- _Exercise objective_
Although the data below holds other lines too, output only those from the line with "Living Forest: 2 for 77.60 -> 4 for 155.20" up to and including the line with "total: 564.10 -> 591.70", exactly as they appear.

** Given information follows **

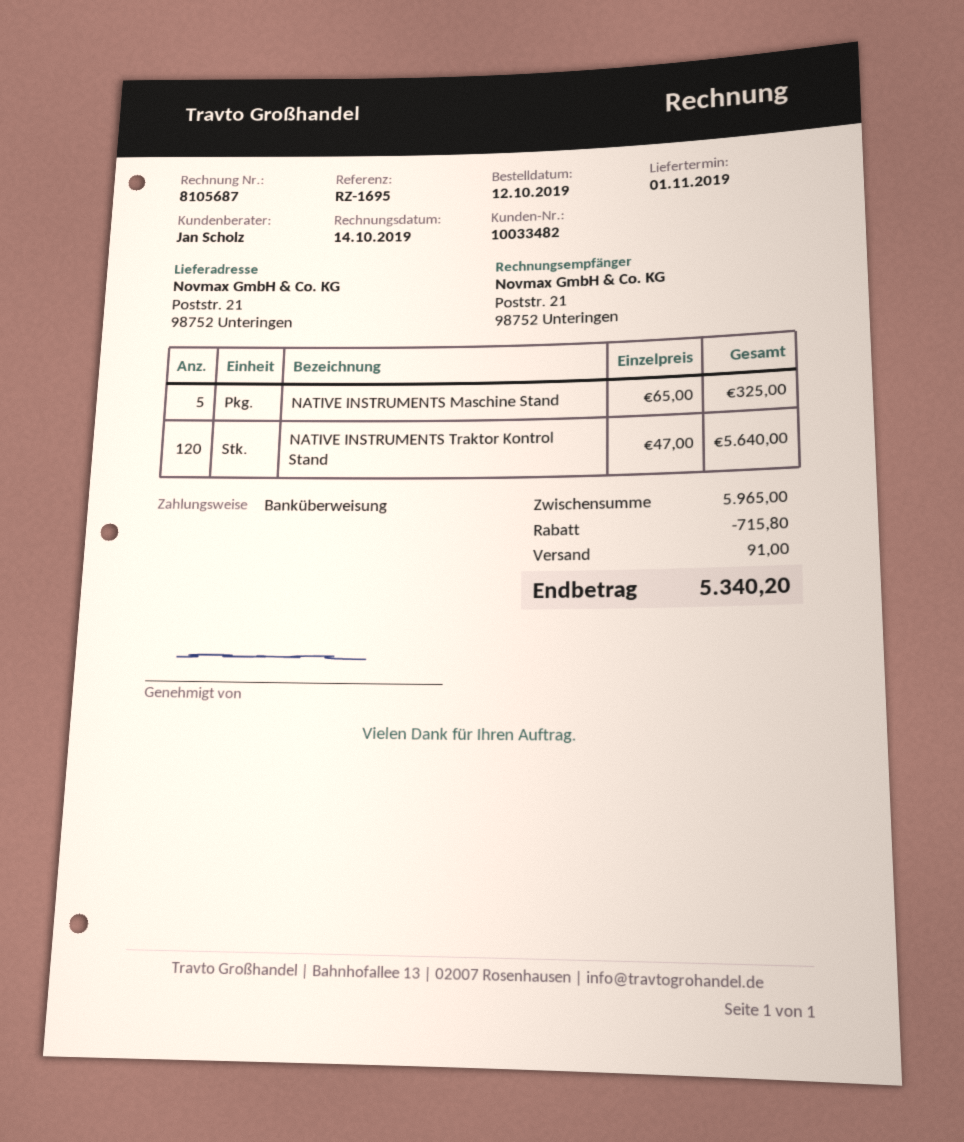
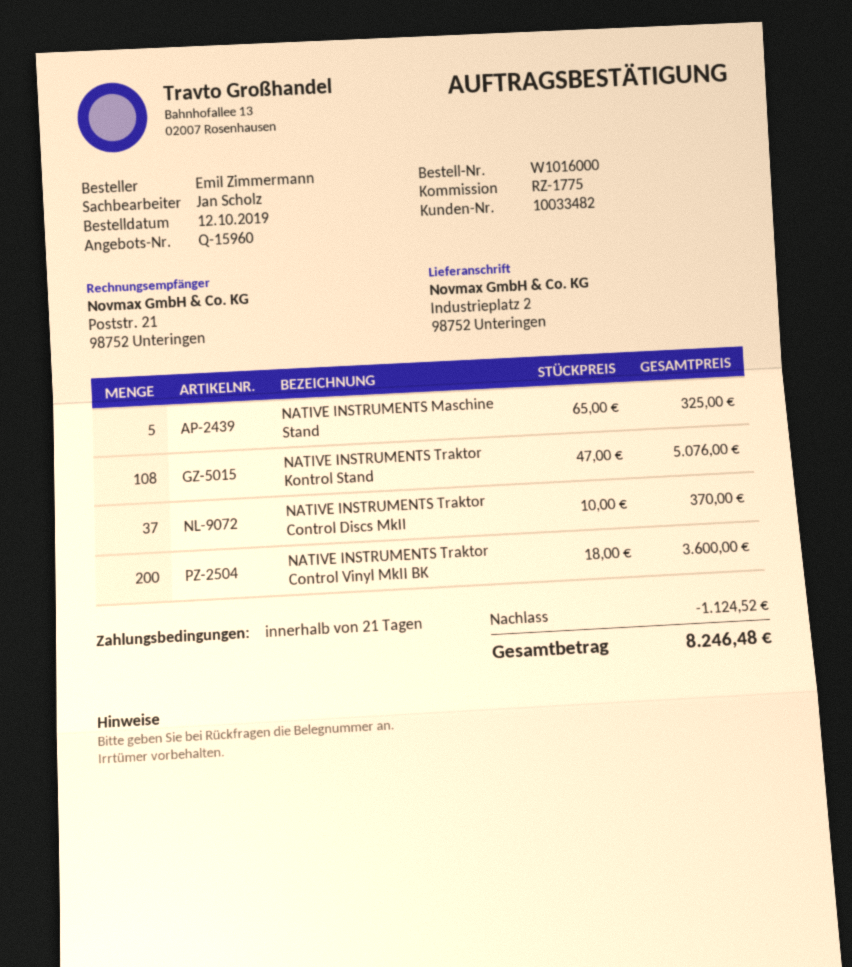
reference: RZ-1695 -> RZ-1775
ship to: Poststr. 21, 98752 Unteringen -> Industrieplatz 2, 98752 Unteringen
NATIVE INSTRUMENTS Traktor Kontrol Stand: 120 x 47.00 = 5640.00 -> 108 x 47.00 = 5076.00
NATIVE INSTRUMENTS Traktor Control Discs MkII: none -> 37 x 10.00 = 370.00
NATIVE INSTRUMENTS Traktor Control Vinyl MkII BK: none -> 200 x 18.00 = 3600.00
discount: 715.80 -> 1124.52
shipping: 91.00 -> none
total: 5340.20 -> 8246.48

** End of Given information **
** Given information follows **

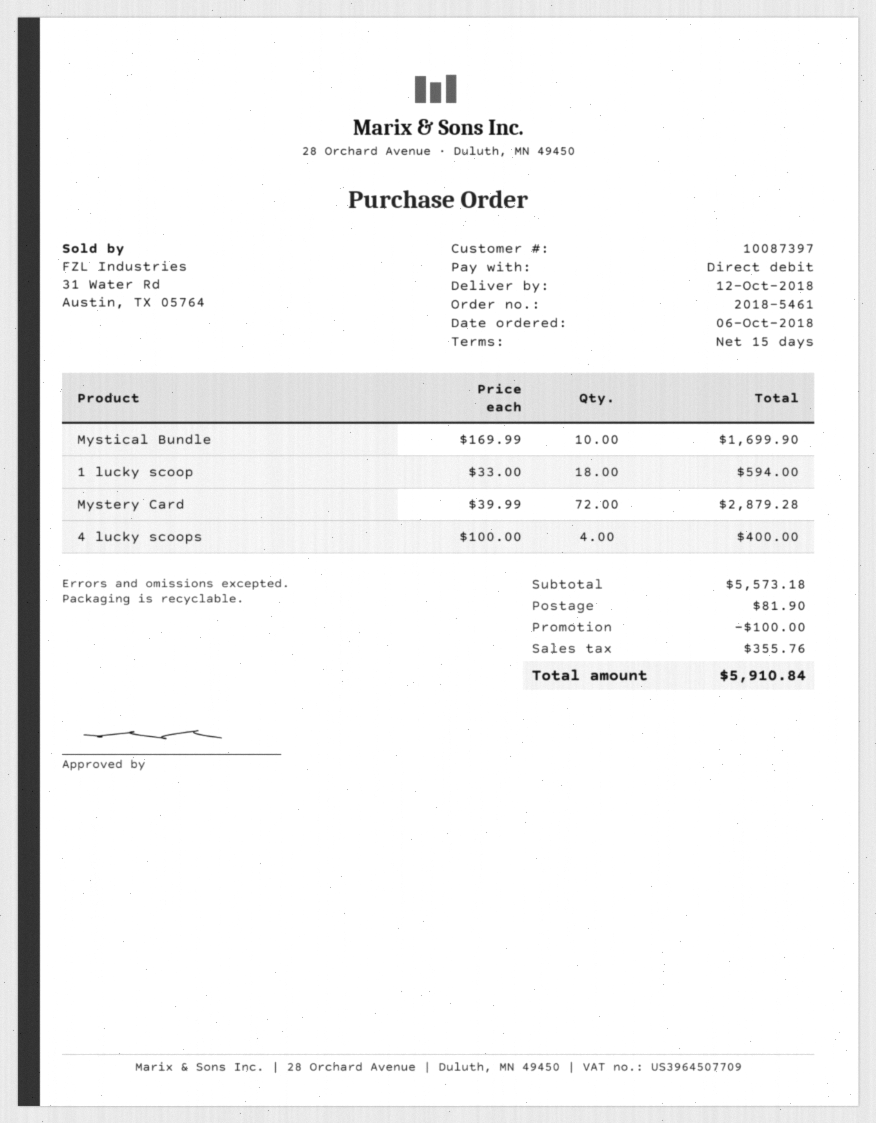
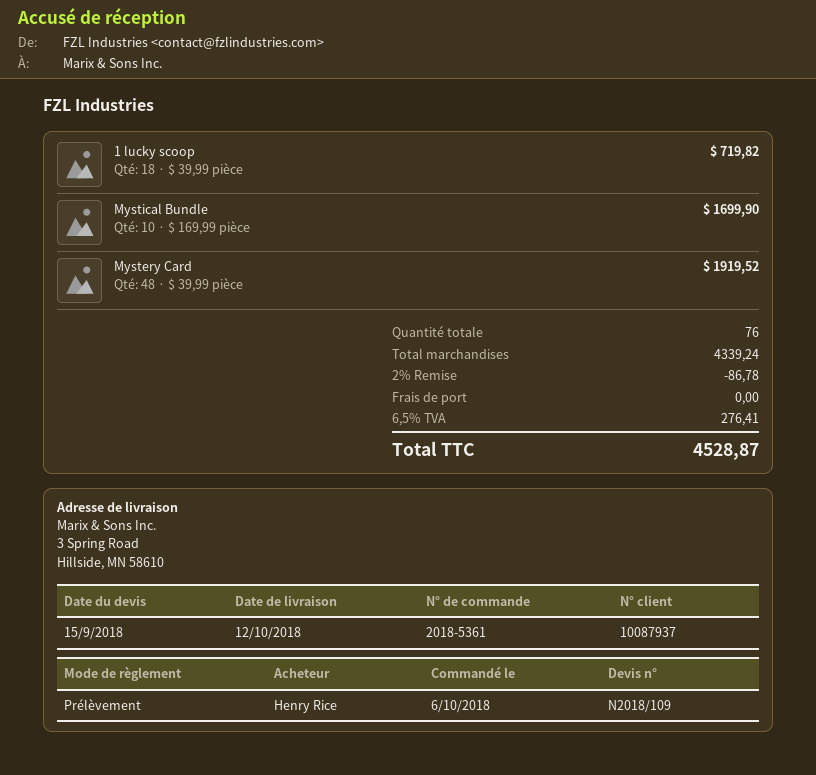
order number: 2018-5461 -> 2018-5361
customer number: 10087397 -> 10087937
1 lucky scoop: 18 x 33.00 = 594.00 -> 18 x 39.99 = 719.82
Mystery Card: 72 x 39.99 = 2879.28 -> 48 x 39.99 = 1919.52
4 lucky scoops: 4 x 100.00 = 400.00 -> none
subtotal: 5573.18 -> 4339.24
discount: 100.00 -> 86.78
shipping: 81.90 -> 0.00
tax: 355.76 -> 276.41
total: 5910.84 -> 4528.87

** End of Given information **
** Given information follows **

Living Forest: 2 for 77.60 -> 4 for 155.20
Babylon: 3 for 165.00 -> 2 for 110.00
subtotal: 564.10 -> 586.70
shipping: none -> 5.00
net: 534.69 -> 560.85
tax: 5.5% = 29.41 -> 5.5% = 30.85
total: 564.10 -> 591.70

** End of Given information **

- _Response_
Living Forest: 2 for 77.60 -> 4 for 155.20
Babylon: 3 for 165.00 -> 2 for 110.00
subtotal: 564.10 -> 586.70
shipping: none -> 5.00
net: 534.69 -> 560.85
tax: 5.5% = 29.41 -> 5.5% = 30.85
total: 564.10 -> 591.70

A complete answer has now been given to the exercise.